In a consultation paper outlining its position, the CSA acknowledges that those with less than $100,000 to invest are already underserved in the market, noting they are the “least likely to be receiving advice today and when they do receive advice, the range of services provided tends to be less than for those with higher levels of wealth.” Considering approximately 80% of the population falls into this category, one would expect our regulators to look for solutions that expand access and improve the quality of financial advice available to all Canadians. Regrettably, this isn’t the case.
Instead, the CSA is focused on doing away with commissions, asking middle-income Canadians to take a leap of faith that they will continue to have options for financial advice. Despite conceding that “independent fund dealers may choose not to continue to service these households” after commissions are eliminated, the regulators say we need not worry because the masses largely receive their advice from the big banks and insurance companies anyway, and they assume that will continue. While it’s troubling that the CSA appears unfazed by Canadians having less choice over who helps them manage their financial futures, what’s even more worrisome is that our regulators are turning a blind eye to overwhelming evidence that many households could lose access to advice altogether.

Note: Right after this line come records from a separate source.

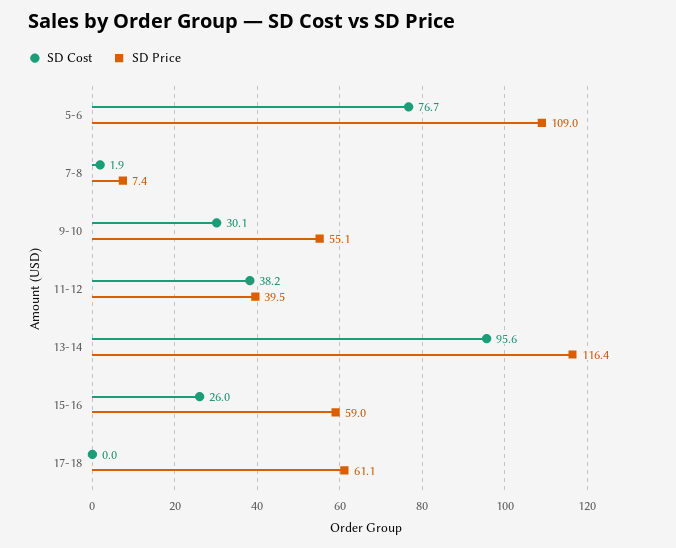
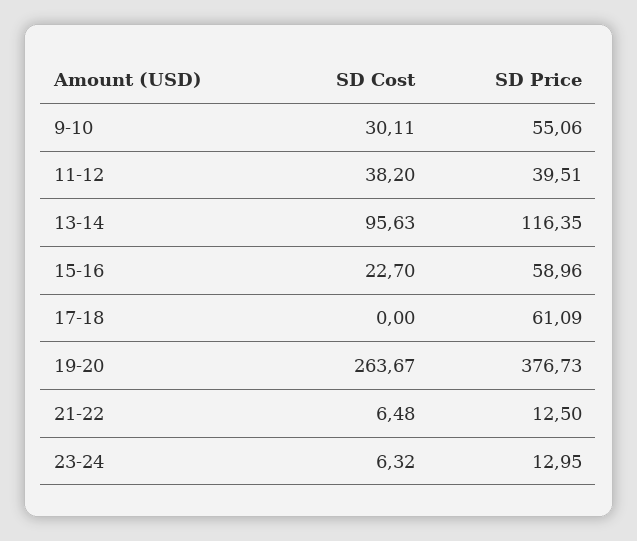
SD Cost, 5-6: 76.7 -> none
SD Price, 5-6: 109 -> none
SD Cost, 7-8: 1.9 -> none
SD Price, 7-8: 7.4 -> none
SD Cost, 15-16: 26 -> 22.7
SD Cost, 19-20: none -> 263.67
SD Price, 19-20: none -> 376.73
SD Cost, 21-22: none -> 6.48
SD Price, 21-22: none -> 12.5
SD Cost, 23-24: none -> 6.32
SD Price, 23-24: none -> 12.95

Other countries have tried banning commissions and the consequences were devastating. When advisory fees were unbundled from financial products in Britain, all of that country’s major banks were driven to cancel their financial advisory services for clients without significant funds to invest and the number of new investment accounts of less than £100,000 (C$163,320) was cut in half. That’s why British regulators are reconsidering the merits of embedded compensation, having admitted publicly that reforms including the commissions ban have made the cost of advice prohibitively expensive for many investors.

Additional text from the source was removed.